Le tribunal d’Evry a reconnu coupable mercredi la SNCF d’homicides et blessures involontaires, neuf ans après le déraillement d’un train en gare de Brétigny-sur-Orge (Essonne), qui avait tué sept personnes et fait plus de 400 victimes psychologiques et/ou blessés physiques.
Il a en revanche relaxé les deux autres prévenus : un ancien cadre cheminot, qui avait effectué la dernière tournée de surveillance avant le drame, et le gestionnaire des voies SNCF Réseau (ex-Réseau Ferré de France).
Seule personne physique jugée, Laurent Waton, “directeur de proximité” âgé de 24 ans au moment des faits, était poursuivi pour avoir décidé de réaliser seul la dernière tournée de surveillance de l’appareil de voie en cause, ce qui aurait pu le rendre moins vigilant. Sa relaxe, après de “très longs débats, sincères, sérieux, techniques” est “un grand soulagement”, a réagi son avocat Philippe Valent. Le conseil de SNCF Réseau, Antonin Lévy, n’a pas souhaité réagir.
Déception après la relaxe de SNCF Réseau
“Nous sommes moyennement satisfaits”, a réagi auprès de l’AFP Thierry Gomes, président de l’association Entraide et défense des victimes de la catastrophe de Brétigny (EDVCB). “Nous sommes déçus de la relaxe de la SNCF Réseau qui a une part de responsabilité aussi”, a ajouté M. Gomes, qui a perdu ses parents dans l’accident.
La Société nationale des chemins de fer français (SNCF) avait contesté tout au long du procès les quinze fautes reprochées.

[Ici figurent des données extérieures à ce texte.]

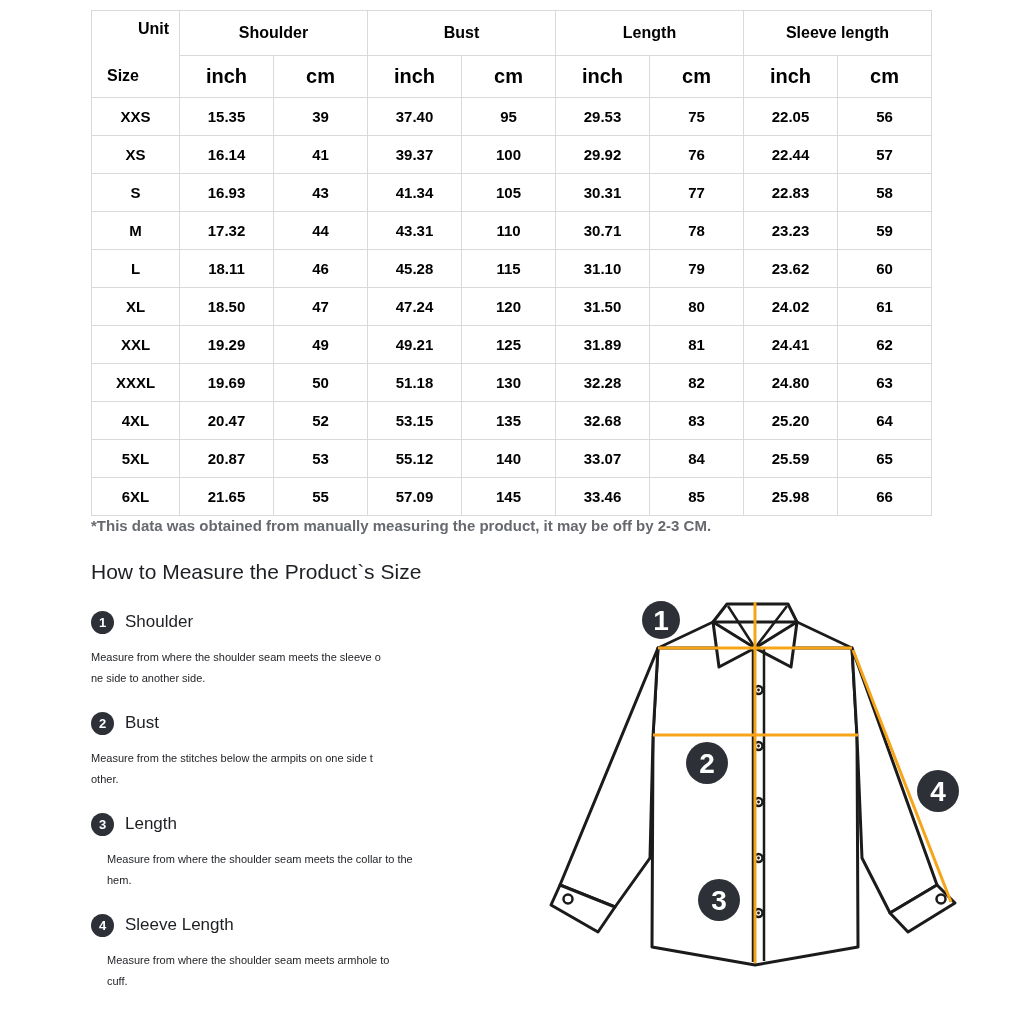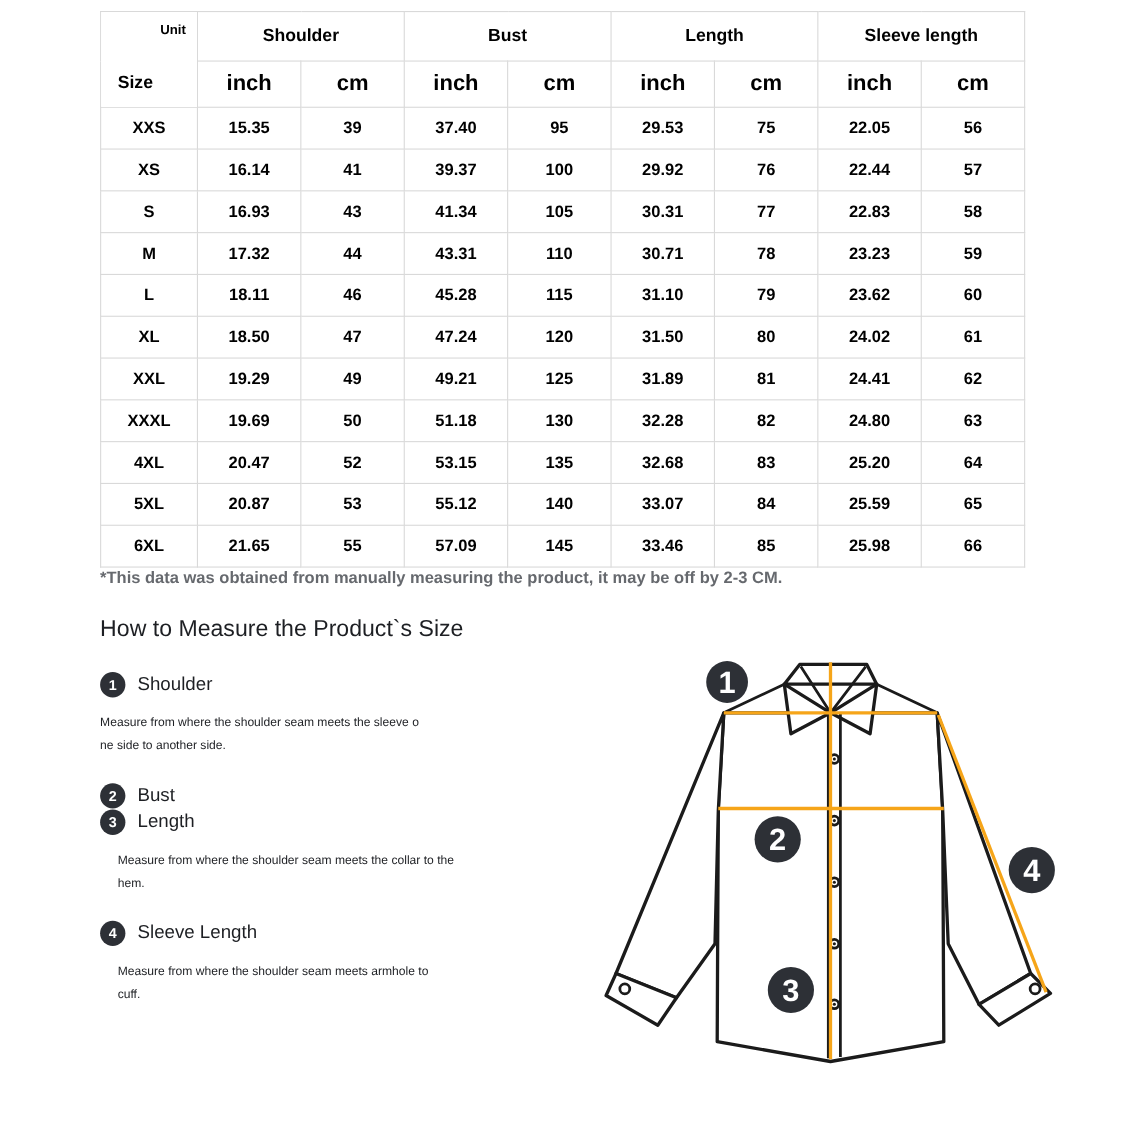--- a/index.html
+++ b/index.html
@@ -26,7 +26,7 @@
       #d9d9d9 calc(50% + 0.7px),
       #ffffff calc(50% + 0.7px));
   }
-  .corner-unit{position:absolute;top:9px;right:10px;font-size:12px;font-weight:bold;}
+  .corner-unit{position:absolute;top:9px;right:10px;font-size:16px;font-weight:bold;}
   .corner-size{position:absolute;bottom:12px;left:15px;font-size:16px;font-weight:bold;}
 
   .footnote{

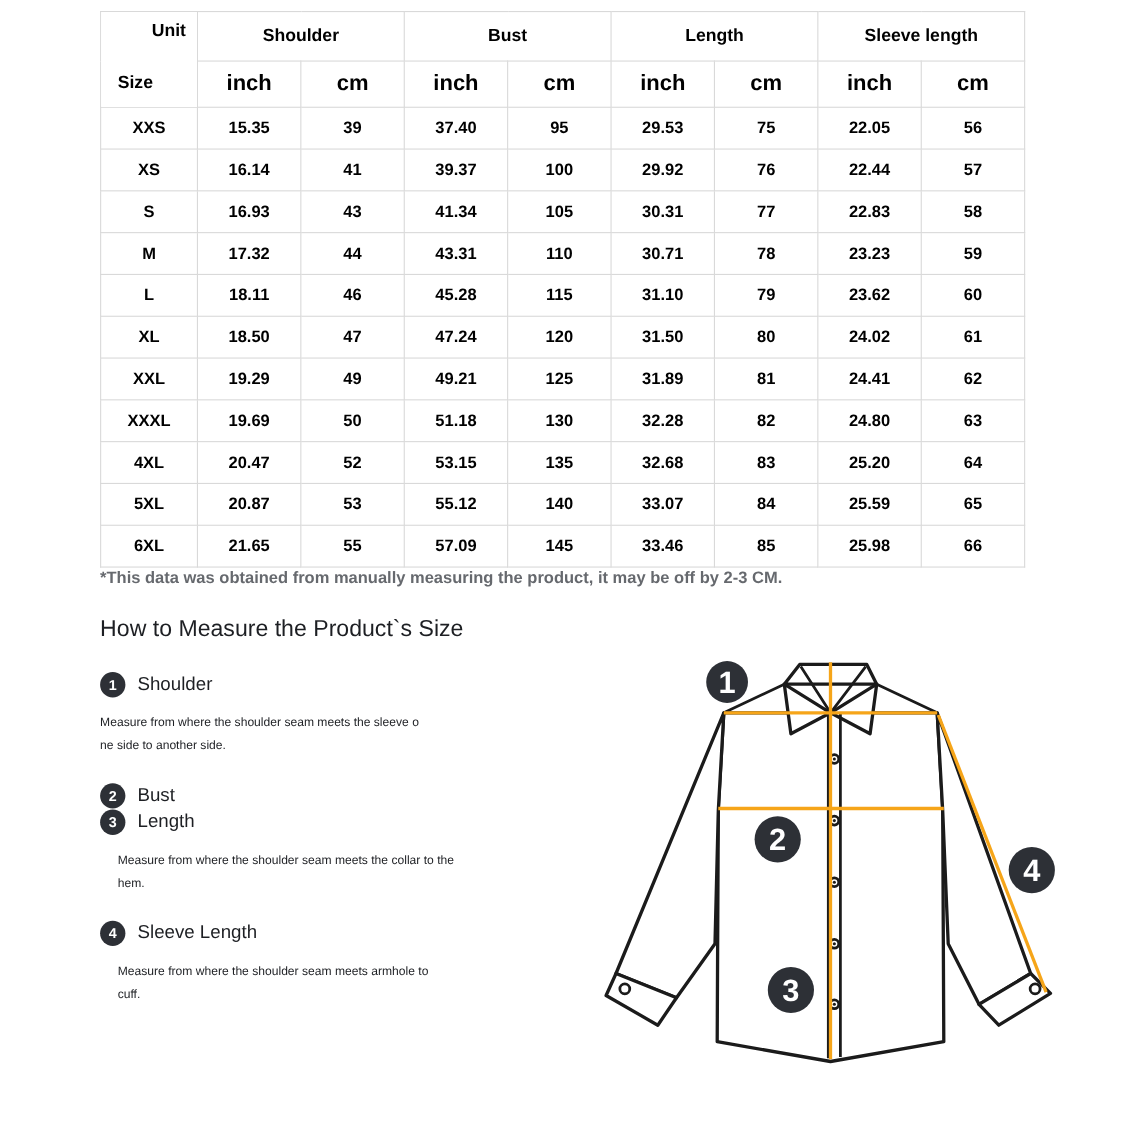--- a/index.html
+++ b/index.html
@@ -238,6 +238,8 @@
       <span class="step-badge" style="background: rgb(45, 48, 54);">2</span>
       <span class="step-label">Bust</span>
     </div>
+    <div class="step-desc clip-narrow">Measure from the stitches below the armpits on one side t
+other.</div>
   </div>
   <div class="step">
     <div class="step-header">

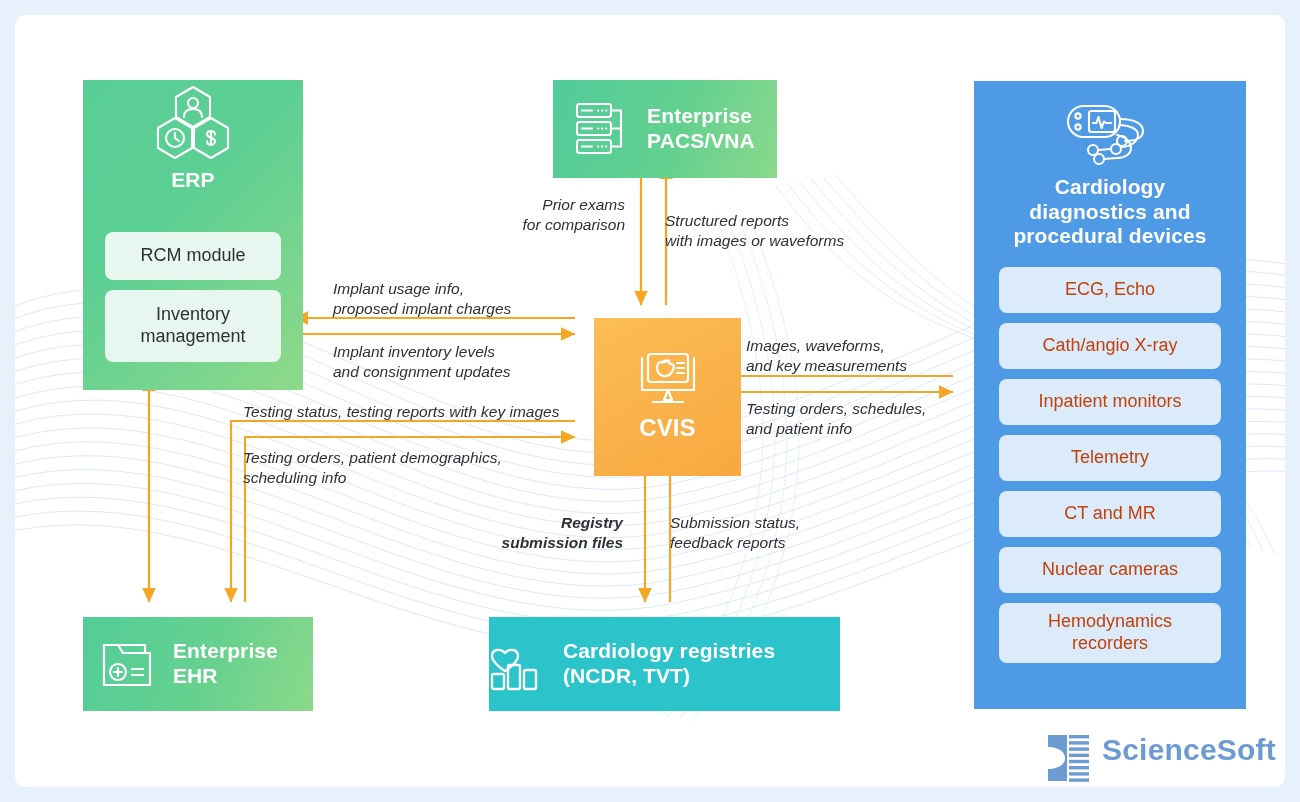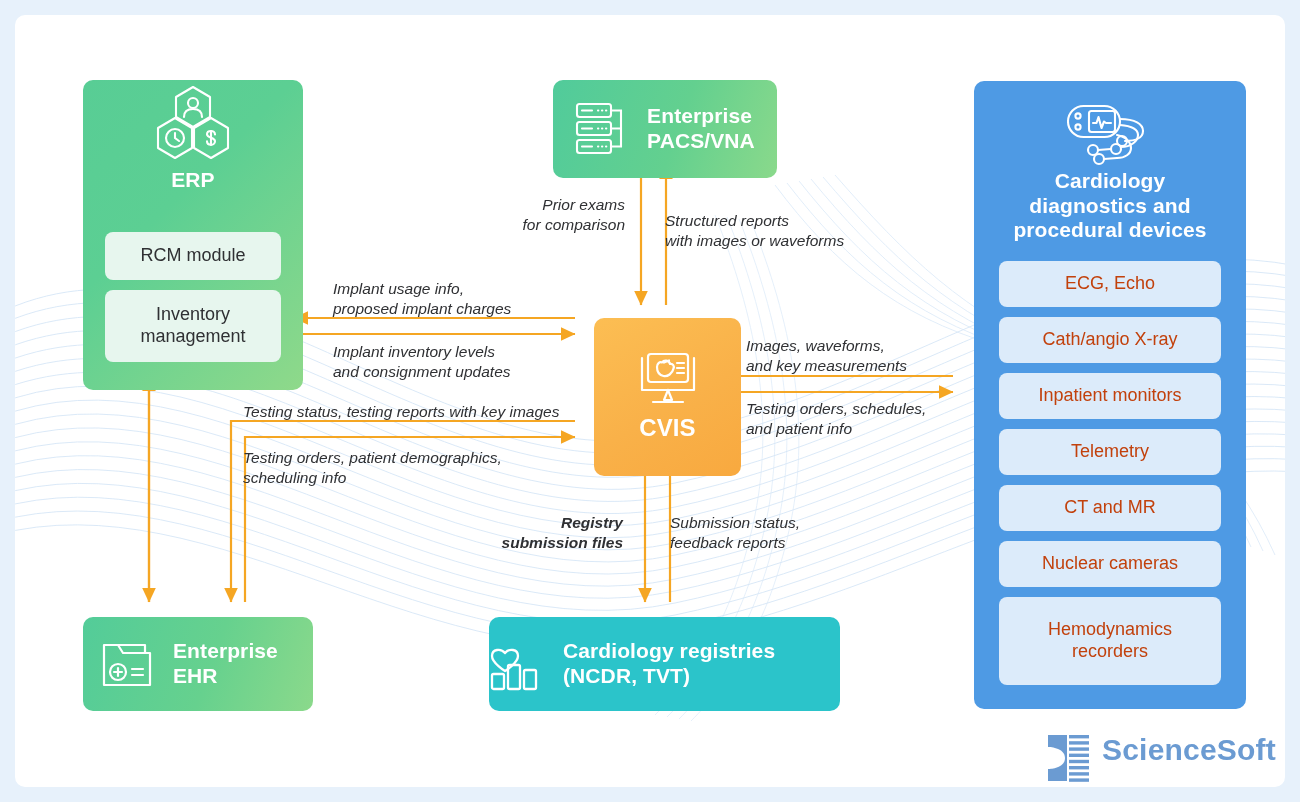--- a/index.html
+++ b/index.html
@@ -24,7 +24,7 @@
   
   .node {
     position: absolute;
-    border-radius: 10px;
+    border-radius: 0;
     display: flex;
     flex-direction: column;
     align-items: center;

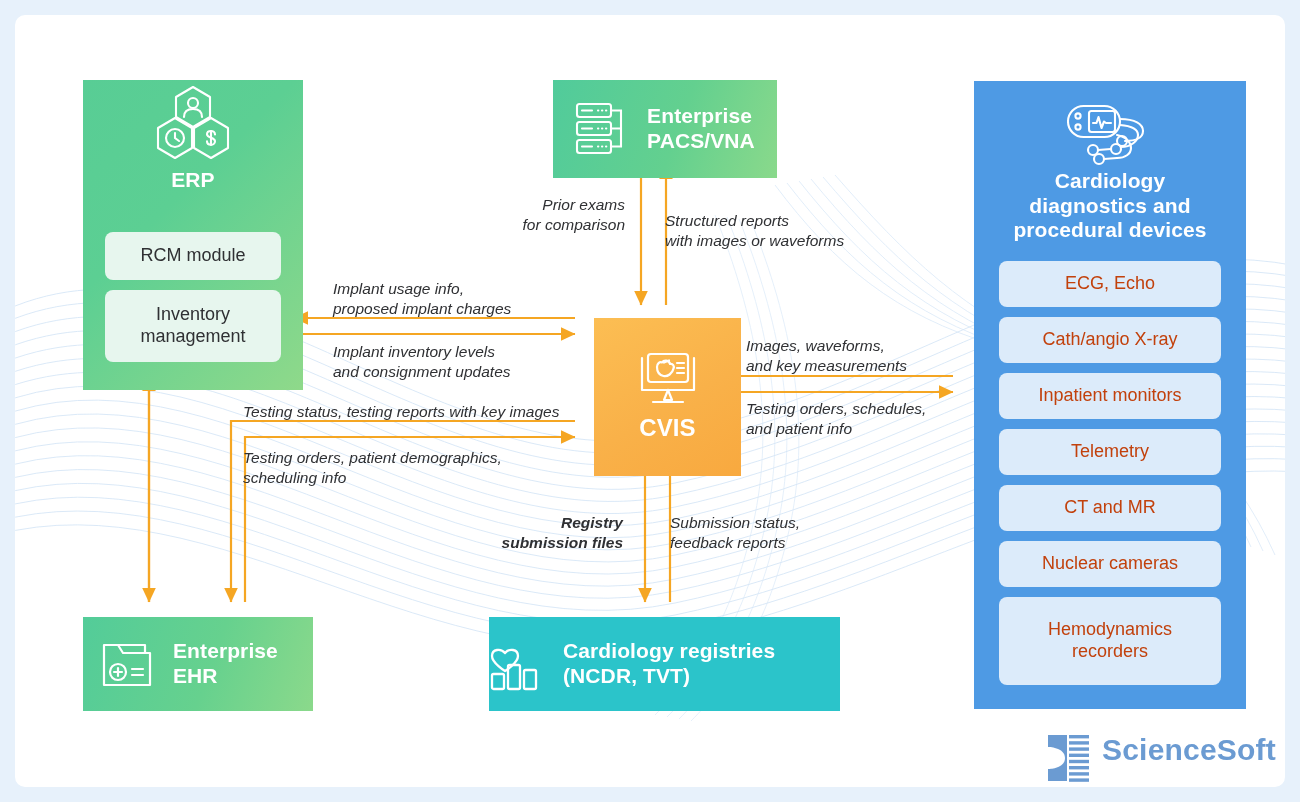--- a/index.html
+++ b/index.html
@@ -72,7 +72,7 @@
     background: #4e9ae4;
     padding-top: 22px;
   }
-  #devices .title { font-size: 21px; }
+  #devices .title { font-size: 21px; margin-top: 6px; }
   .pill-blue {
     width: 222px; border-radius: 8px;
     background: #dcebfa;

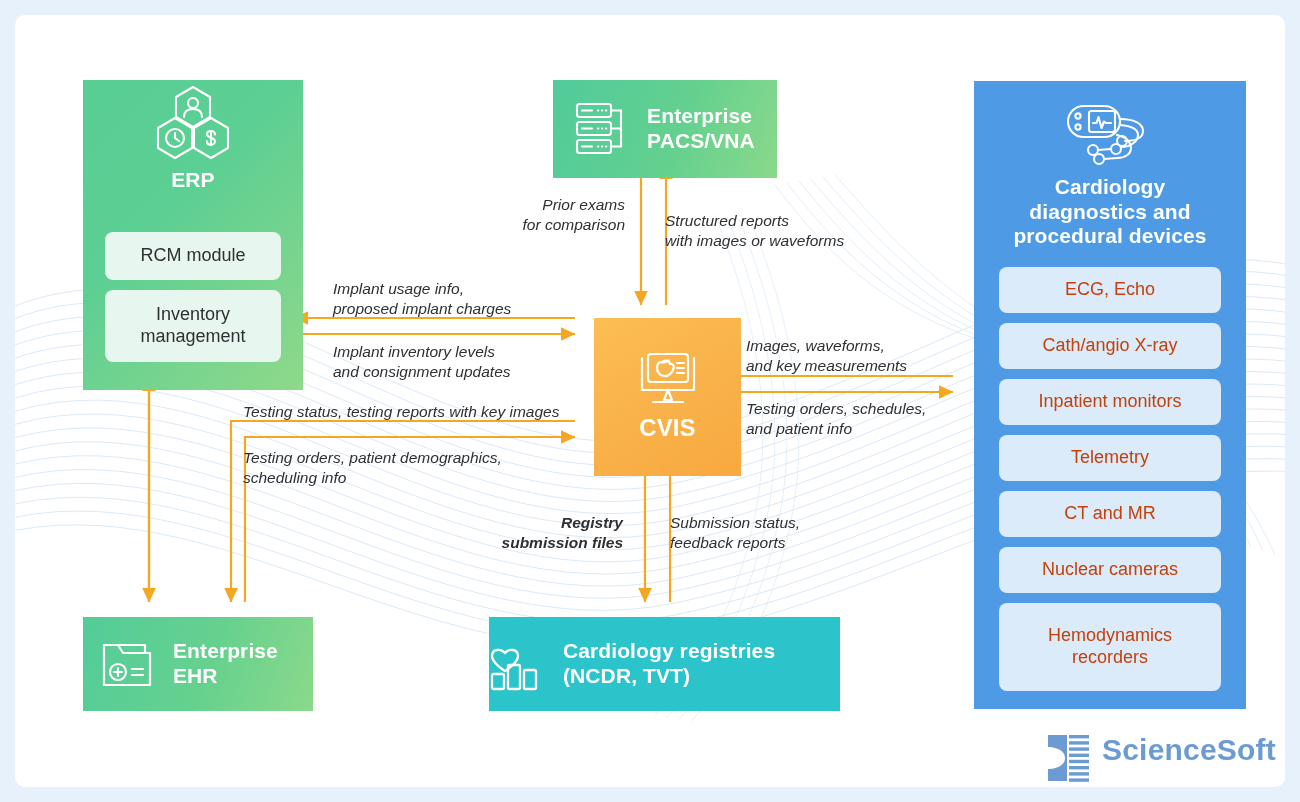--- a/index.html
+++ b/index.html
@@ -84,7 +84,7 @@
     margin-top: 10px;
     height: 46px;
   }
-  .pill-blue.tall { height: 88px; }
+  .pill-blue.tall { height: 60px; }
   #devices .pill-blue.first { margin-top: 18px; }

Le tribunal en a retenu deux, et l’a condamnée à une amende de 300 000 euros, plus lourde que les 225 000 encourus, le tribunal soulignant l’état de récidive légale en matière d’homicides involontaires (l’entreprise publique ayant déjà été condamnée 13 fois).
La présidente a pointé une “conjonction de négligences fatale”, “une carence de surveillance” de l’appareil de voie mis en cause, “doublée d’une défaillance de contrôle” qui ont abouti à l’accident, dans un contexte de “banalisation de l’urgence”.
Les huit semaines de procès ont tourné autour de débats très techniques pour déterminer si la cause du déraillement du train était prévisible, auquel cas la SNCF, héritière pénale de SNCF Infra, aurait failli à sa mission de maintenance, ou si elle ne pouvait pas l’anticiper comme le soutient l’entreprise, qui imputait l’accident à un défaut indécelable de l’acier.
Pour le conseil de la SNCF, Emmanuel Marsigny, “aucune vérité scientifique ne se dégage du jugement”. L’avocat a indiqué que la SNCF allait étudier la décision avant de se prononcer sur un éventuel appel, en soulignant “combien l’entreprise compatit à la souffrance des victimes”.
“une conjonction de négligences fatale”
Le 12 juillet 2013, le pivotement d’une éclisse, sorte de grosse agraphe joignant deux rails, avait provoqué le déraillement de l’Intercités Paris-Limoges, à Brétigny, au sud de Paris.
Ce pivotement est, selon le tribunal, la conséquence de l’évolution d’une fissure, détectée dès 2008, dans l’un des coeurs de l’appareil de voie mis en cause, mais mal suivie pendant cinq ans.
Cette avarie aurait dû être surveillée annuellement par la SNCF. “Cette négligence du suivi du coeur est en lien certain avec le déraillement”, a déclaré la présidente.
Si la SNCF avait correctement réalisé ces visites de contrôle, elle aurait “constaté l’état avarié” du coeur “et procédé à son changement”, poursuit la présidente, énonçant “une conjonction de négligences fatale”.
La magistrate a reconnu que le déraillement avait “indéniablement atteint la SNCF et ses agents, dans le cœur de la grandeur et de la mission de service public qui est la leur : assurer les transports ferroviaires en toute sécurité”.
Elle a souligné les divers “moyens humains et financiers” mis en place par la SNCF “pour porter assistance et soutien aux victimes de la catastrophe”.
Déjà 11 millions d’euros d’indemnisation
La SNCF, qui a réalisé un chiffre d’affaires de près de 35 milliards d’euros en 2021, a indiqué avoir déjà versé plus de 11 millions d’euros d’indemnisation. Mercredi, le tribunal lui a aussi demandé d’indemniser les victimes pour préjudice d’angoisse de mort imminente (40 000 euros) et pour préjudice d’attente et d’inquiétude des proches(10 000 euros).